(Beginning of Entries shown)
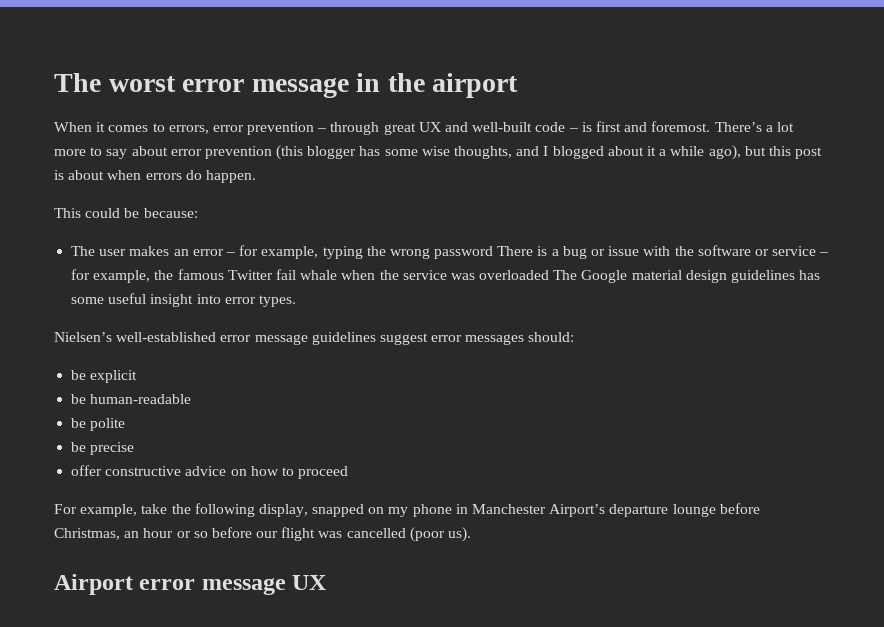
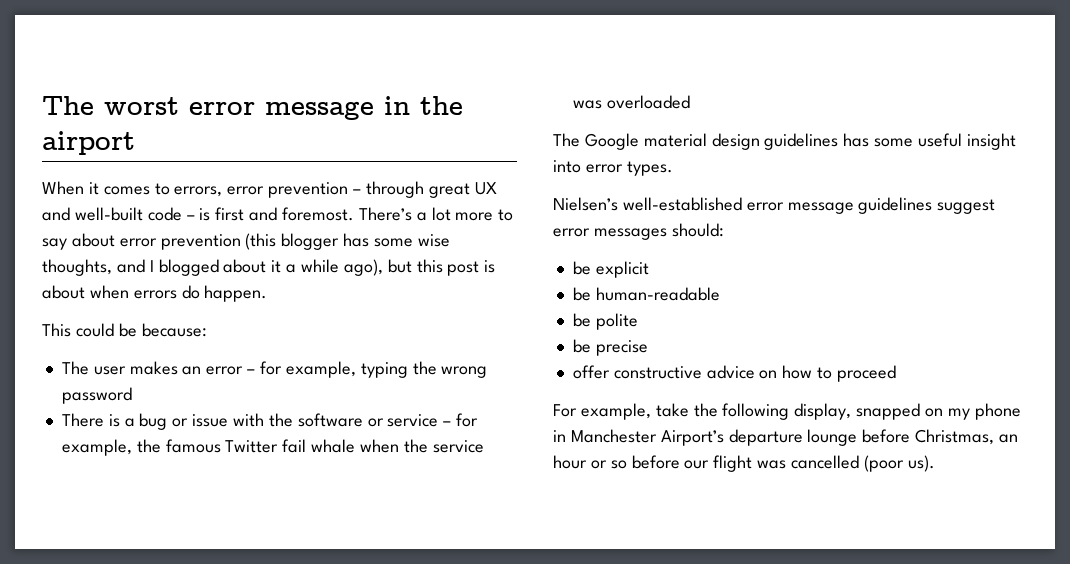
- The user makes an error – for example, typing the wrong password There is a bug or issue with the software or service – for example, the famous Twitter fail whale when the service was overloaded The Google material design guidelines has some useful insight into error types.
+ The user makes an error – for example, typing the wrong password
+ There is a bug or issue with the software or service – for example, the famous Twitter fail whale when the service was overloaded
+ The Google material design guidelines has some useful insight into error types.
- Airport error message UX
(End of Entries shown)
Task: Drop the images and quote the entries word for word.

Solution below:
- The user makes an error – for example, typing the wrong password There is a bug or issue with the software or service – for example, the famous Twitter fail whale when the service was overloaded The Google material design guidelines has some useful insight into error types.
+ The user makes an error – for example, typing the wrong password
+ There is a bug or issue with the software or service – for example, the famous Twitter fail whale when the service was overloaded
+ The Google material design guidelines has some useful insight into error types.
- Airport error message UX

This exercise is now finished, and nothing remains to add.